• _WHAT NEEDS TO BE DONE_
Starting with the line with "font-size: 24px ->" in the entries below and going on through the line with "color: #b91c1c ->", output every line exactly and nothing more. No pictures.

--- GIVEN RECORDS Enclosed Below ---

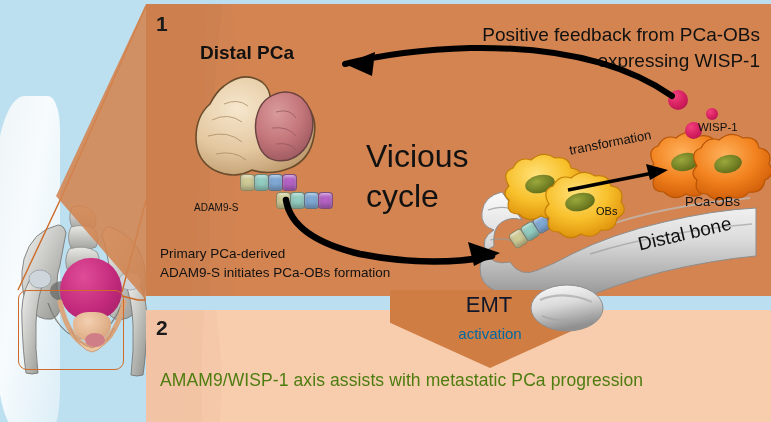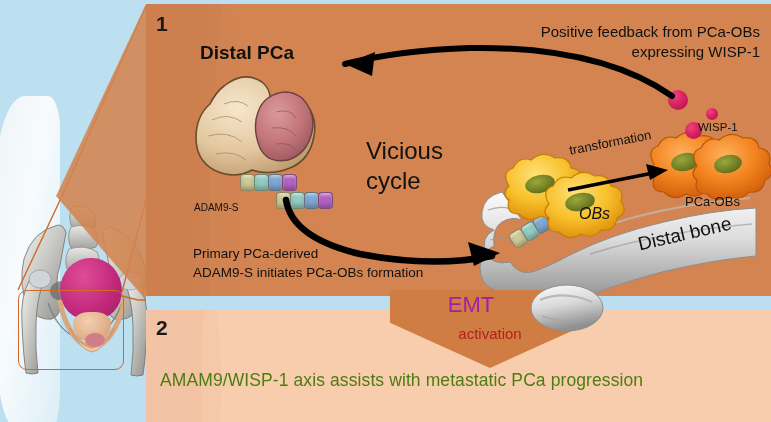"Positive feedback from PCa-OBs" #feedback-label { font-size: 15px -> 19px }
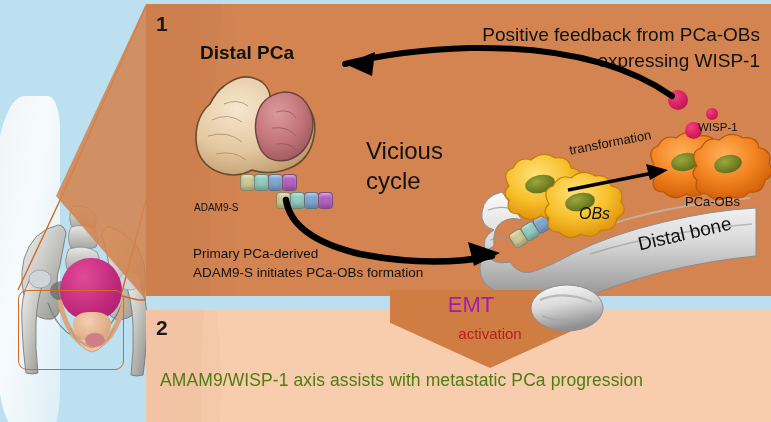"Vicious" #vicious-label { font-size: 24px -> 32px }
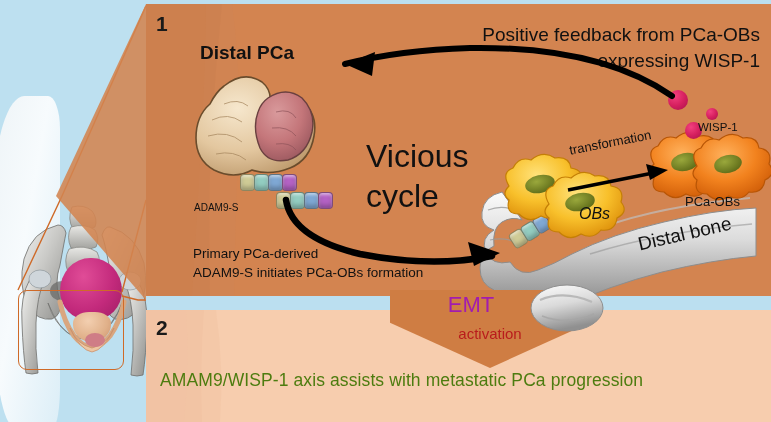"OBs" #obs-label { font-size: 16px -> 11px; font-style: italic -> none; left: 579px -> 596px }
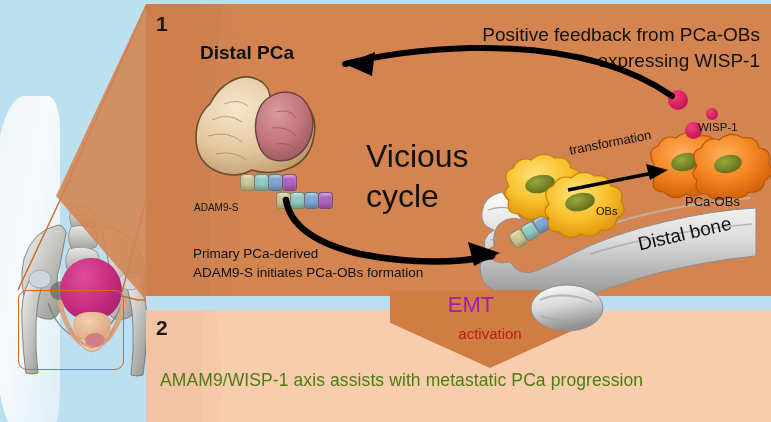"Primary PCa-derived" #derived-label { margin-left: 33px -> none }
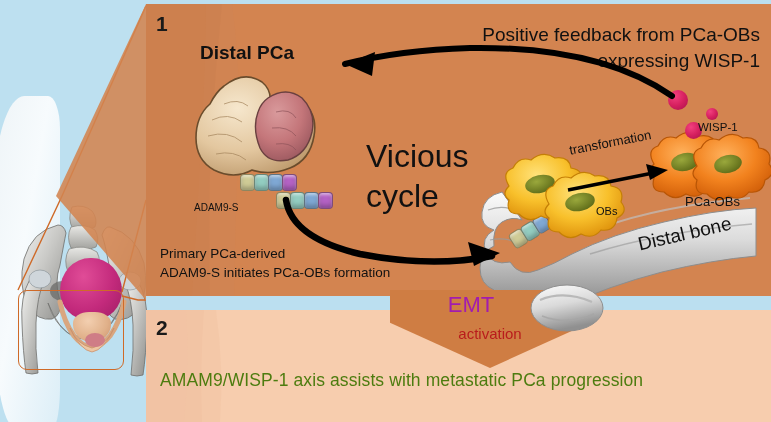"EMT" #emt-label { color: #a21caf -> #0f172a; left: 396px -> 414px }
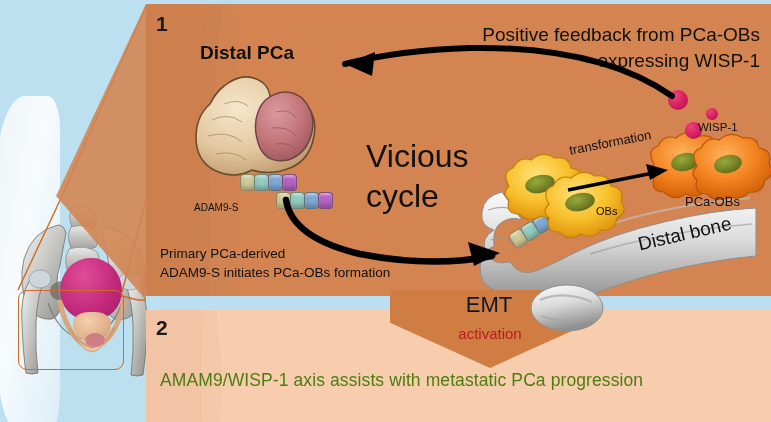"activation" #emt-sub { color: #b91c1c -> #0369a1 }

--- End of Enclosed GIVEN RECORDS ---
--- GIVEN RECORDS Enclosed Below ---

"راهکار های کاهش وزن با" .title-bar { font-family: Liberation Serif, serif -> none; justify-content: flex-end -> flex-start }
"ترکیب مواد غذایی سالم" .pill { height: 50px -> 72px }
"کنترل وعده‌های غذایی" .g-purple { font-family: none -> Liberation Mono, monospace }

--- End of Enclosed GIVEN RECORDS ---

• _RESPONSE TO THE EXERCISE_
"Vicious" #vicious-label { font-size: 24px -> 32px }
"OBs" #obs-label { font-size: 16px -> 11px; font-style: italic -> none; left: 579px -> 596px }
"Primary PCa-derived" #derived-label { margin-left: 33px -> none }
"EMT" #emt-label { color: #a21caf -> #0f172a; left: 396px -> 414px }
"activation" #emt-sub { color: #b91c1c -> #0369a1 }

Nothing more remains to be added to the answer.